Choirs like Muungano and Prisons carved their niche with songs like Meli ya Nyayo, and Fimbo ya Nyayo, colourfully performed on the day aptly named after Kenya’s second president. On such days party officials donned cockerel brooches and red ties, symbolic of their allegiance to Kanu and the man behind the party.

Moi day fanfare

Today, the fanfare that once graced Moi Day, the seventh since the former president’s exit, has faded. The tunes that praised his leadership no longer waft through radio stations, but Moi’s legacy remains.

"Moi was Kenya’s president for 24 years and it would be hard to completely erase his memory," says University of Nairobi lecturer Adams Oloo. And that includes even the bad memories of political detentions, a gagged media, unresolved killings of high profile personalities and ethnic clashes.

On the positive, Dr Oloo, a political science lecturer, cites schools that were named after Moi, which continue to excel in national exams.

"They were good schools and just because Moi’s tenure ended did not mean they would collapse," he says.

Nyayo monuments are still standing, as are buildings and institutions of higher learning.

"Although Moi’s regime was linked to negativities like the Nyayo torture chambers, the fact is Moi was president for 24 years and his legacy remains," says Oloo.

According to the lecturer the iron fist with which Moi ruled the country appeared to have kept it together and his legacy as a master of the political stage remains.

"Moi’s tenure was not 100 per cent bad," says veteran politician Martin Shikuku.

"At least there was discipline within Government," he adds.

The former Butere MP was among those who faced the wrath of the Moi regime, but says he still remains friends with the former president.

"I doubt whether Moi gave orders for people to be tortured," says Madoka.

The former Mwatate MP blames ‘zealous’ security agents, who in their quest to extract information used their power to instil fear.

To others, what stands out most in Moi’s legacy, seven years later, is his contribution in education.

"No one can take that away from him. What Moi did both at a personal and national level for schools cannot be ignored," says former Bomet MP Nick Salat. Salat says Kenyans holding administrative positions in Botswana, Namibia, and other countries are testament to this. Others like Shikuku, however, think differently.

"I was opposed to the 8-4-4 system of education because we were hurrying to churn out graduates with no jobs," he says.

"That passion never dissipated with Moi’s exit from power, as his detractors may have hoped," he notes.

Kenyatta’s footsteps

Shikuku also faults Moi for following too closely in Kenyatta’s footsteps and allowing corruption to thrive.

"What Kenyatta did, Moi did more faithfully and in some ways even exceeded his predecessor," Shikuku says.

"Wherever Moi went, he gave handouts and people grew to expect this. It is this culture of expecting to earn something for nothing that planted the seeds of corruption," he adds.

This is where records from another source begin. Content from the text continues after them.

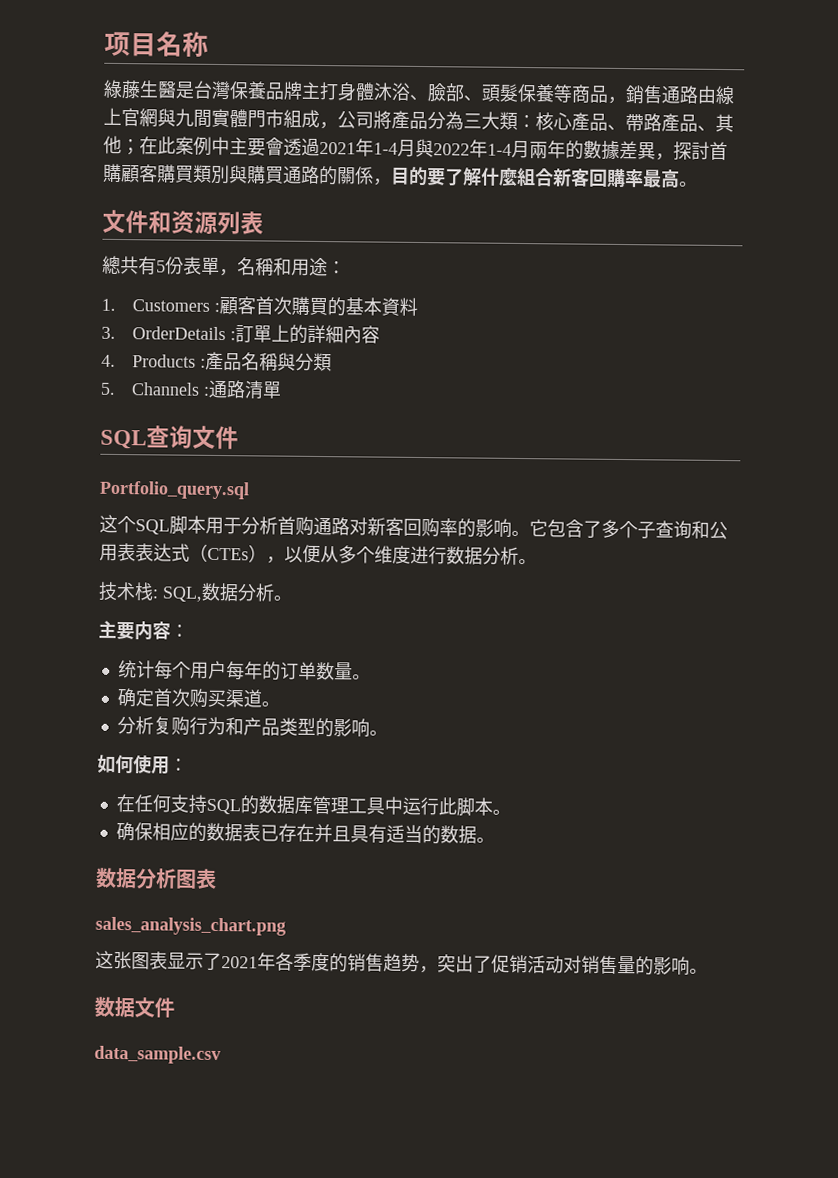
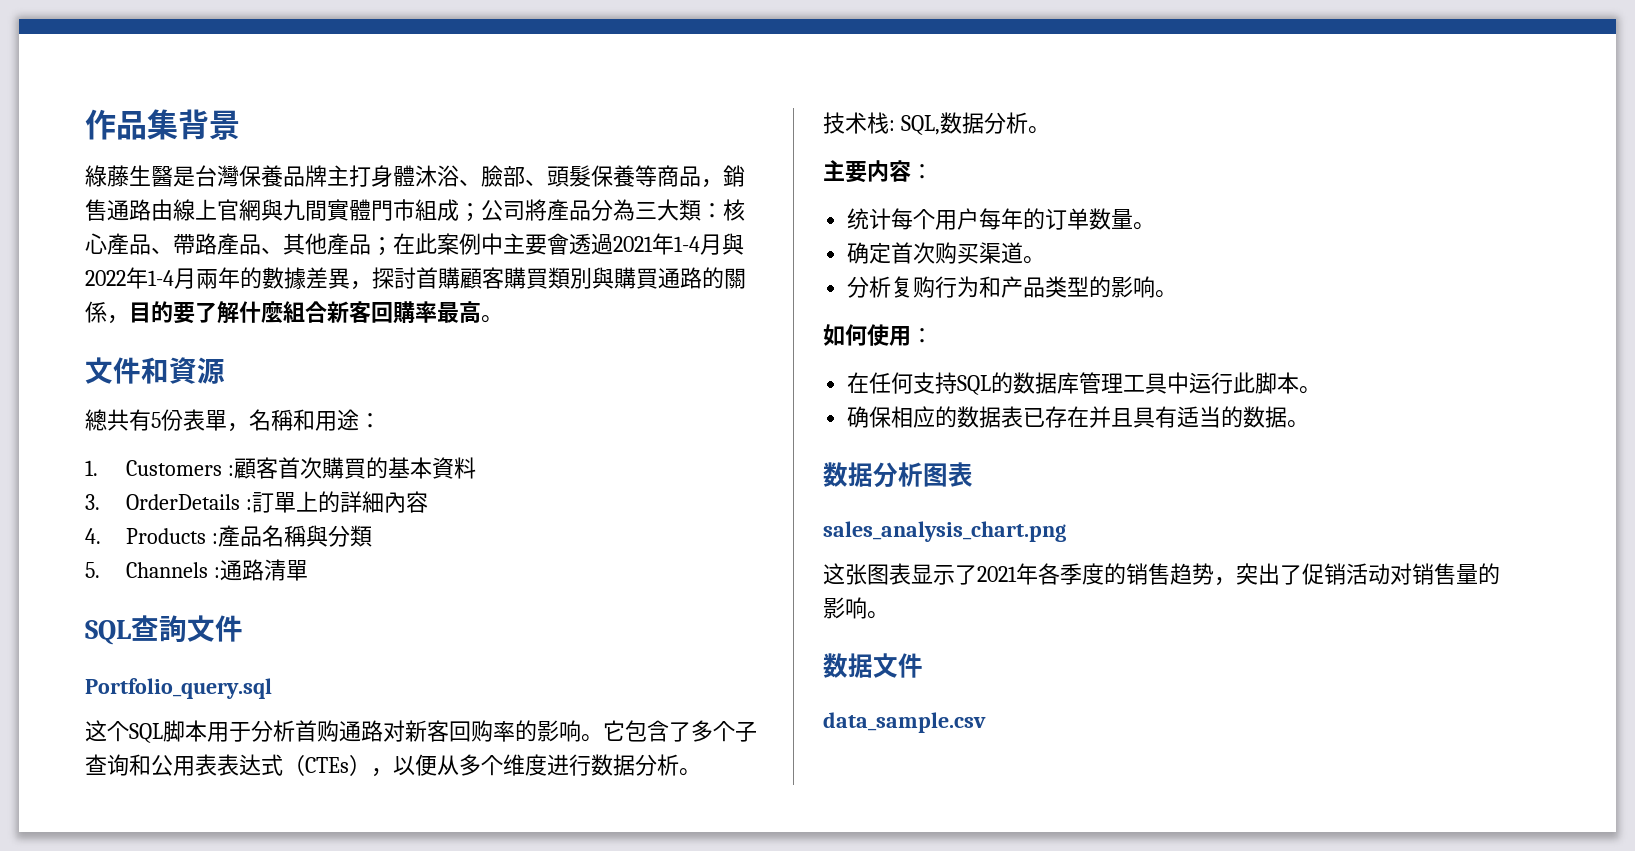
- 项目名称
+ 作品集背景
- 綠藤生醫是台灣保養品牌主打身體沐浴、臉部、頭髮保養等商品，銷售通路由線上官網與九間實體門市組成，公司將產品分為三大類：
+ 綠藤生醫是台灣保養品牌主打身體沐浴、臉部、頭髮保養等商品，銷售通路由線上官網與九間實體門市組成；公司將產品分為三大類：
- 核心產品、帶路產品、其他；
+ 核心產品、帶路產品、其他產品；
- 文件和资源列表
+ 文件和資源
- SQL查询文件
+ SQL查詢文件

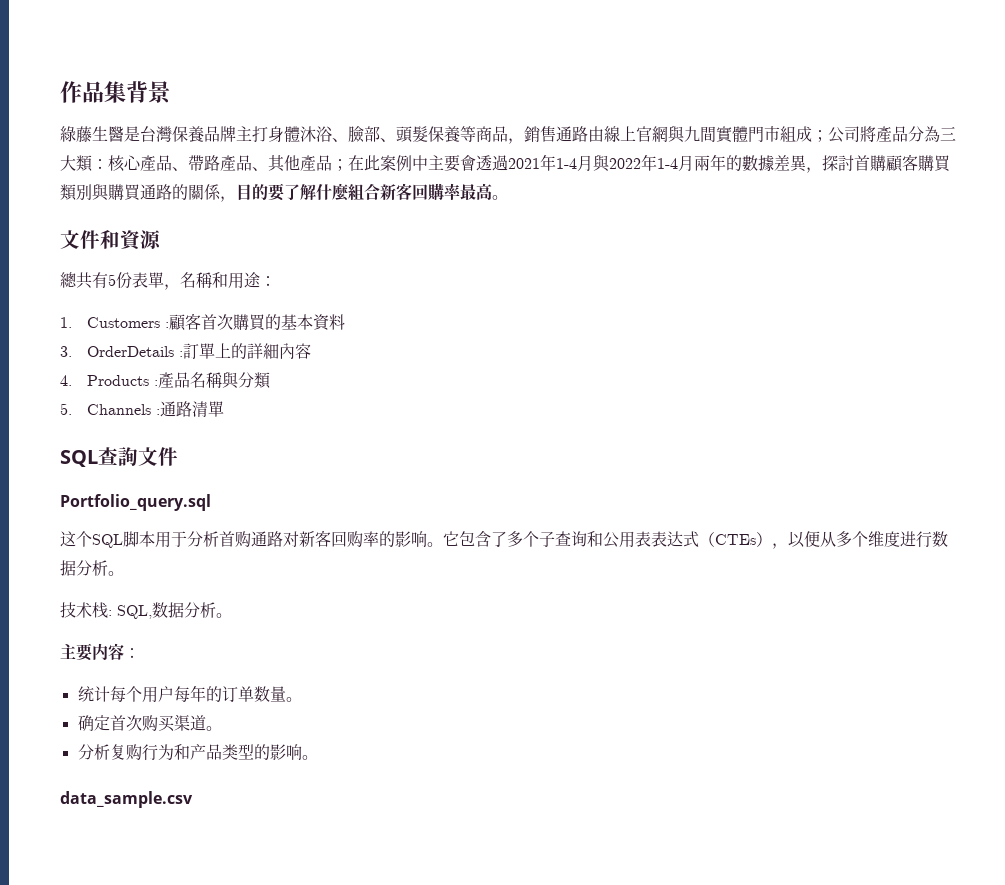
- 如何使用：
- 在任何支持SQL的数据库管理工具中运行此脚本。
- 确保相应的数据表已存在并且具有适当的数据。
- 数据分析图表
- sales_analysis_chart.png
- 这张图表显示了2021年各季度的销售趋势，突出了促销活动对销售量的影响。
- 数据文件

But for all the faults associated with Moi’s legacy, Shikuku credits the former president for what he calls being ‘intelligent enough to read the country’s mood’. He cites both local and international pressure leading to the repeal of Section 2A thereby abolishing the one party rule.

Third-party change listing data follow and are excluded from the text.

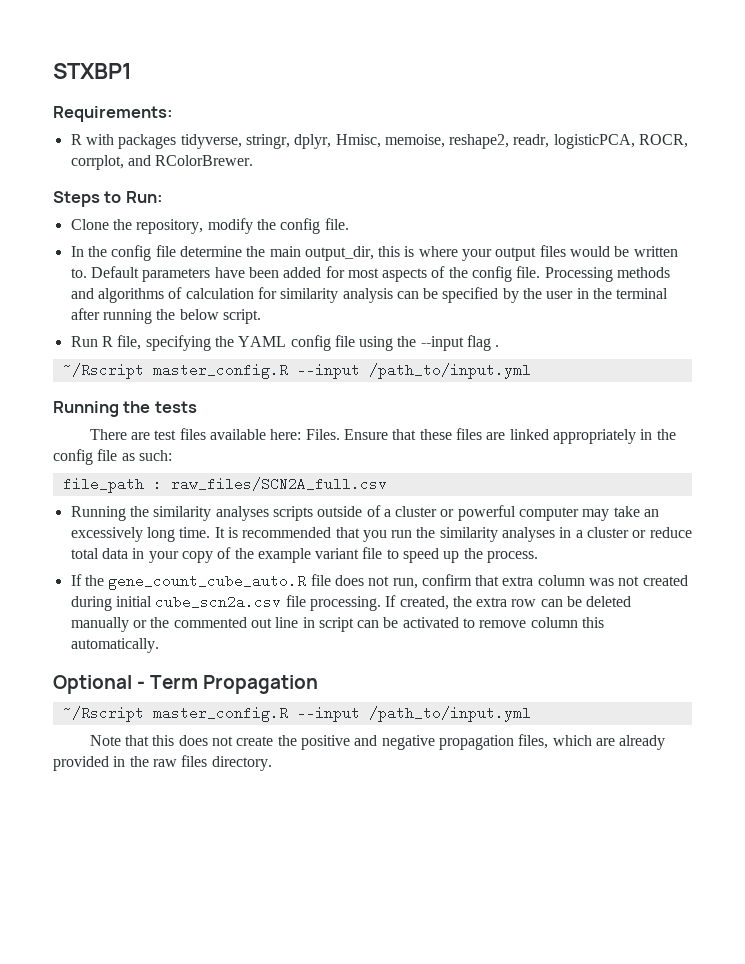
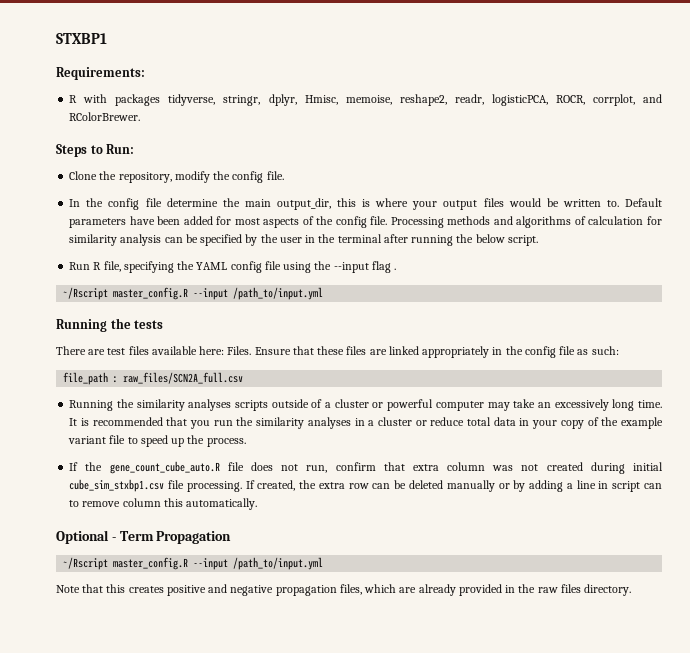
- If the gene_count_cube_auto.R file does not run, confirm that extra column was not created during initial cube_scn2a.csv file processing.
+ If the gene_count_cube_auto.R file does not run, confirm that extra column was not created during initial cube_sim_stxbp1.csv file processing.
- If created, the extra row can be deleted manually or the commented out line in script can be activated to remove column this automatically.
+ If created, the extra row can be deleted manually or by adding a line in script can to remove column this automatically.
- Note that this does not create the positive and negative propagation files, which are already provided in the raw files directory.
+ Note that this creates positive and negative propagation files, which are already provided in the raw files directory.

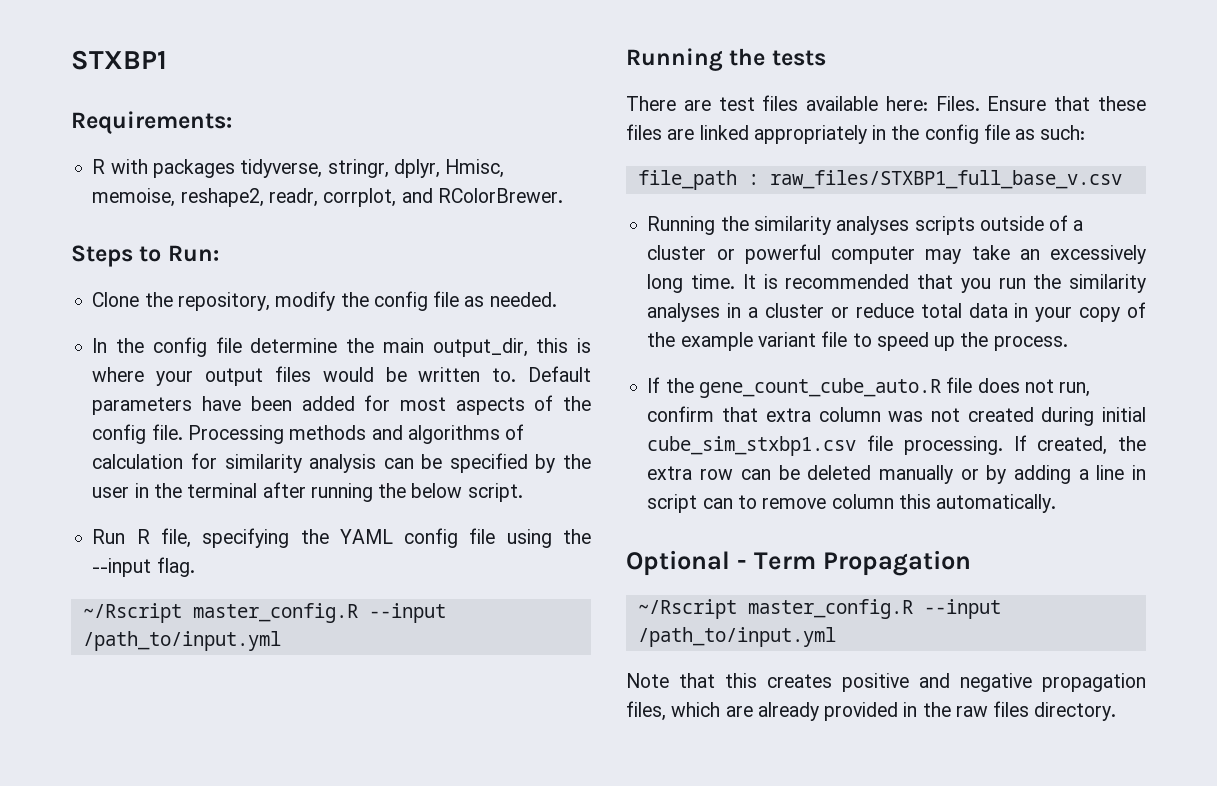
- R with packages tidyverse, stringr, dplyr, Hmisc, memoise, reshape2, readr, logisticPCA, ROCR, corrplot, and RColorBrewer.
+ R with packages tidyverse, stringr, dplyr, Hmisc, memoise, reshape2, readr, corrplot, and RColorBrewer.
- Clone the repository, modify the config file.
+ Clone the repository, modify the config file as needed.
- Run R file, specifying the YAML config file using the --input flag .
+ Run R file, specifying the YAML config file using the --input flag.
- file_path : raw_files/SCN2A_full.csv
+ file_path : raw_files/STXBP1_full_base_v.csv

Shikuku and Madoka agree that Moi started off well but changed after the attempted coup in 1982, a factor, which contributed to the path the country, would later take.

"Moi stopped trusting people after the attempted coup. Chances are that some decisions he made after this were based on suspicion, and chances are that they might have been wrong," says Madoka.

He, like Shikuku, believes by Moi allowing corruption to creep into the system, he tainted his legacy.

"He (Moi) was surrounded by people who took advantage of their closeness to him to engage in corrupt deals," says Madoka.

Salat says history has proved Moi right in view of warnings he made prior to his departure and that the public is now beginning to appreciate what Moi stood for.

Says Oloo: "The opening up of democratic space opened unresolved differences, which had remained quiet during Moi’s one-party dictatorial rule."

For others, the debate as to what Moi’s legacy represent continue.

"I know Moi loved Kenya and wanted the best for this country. Whether he always used the right method or not to achieve this is what am not sure about," says Madoka.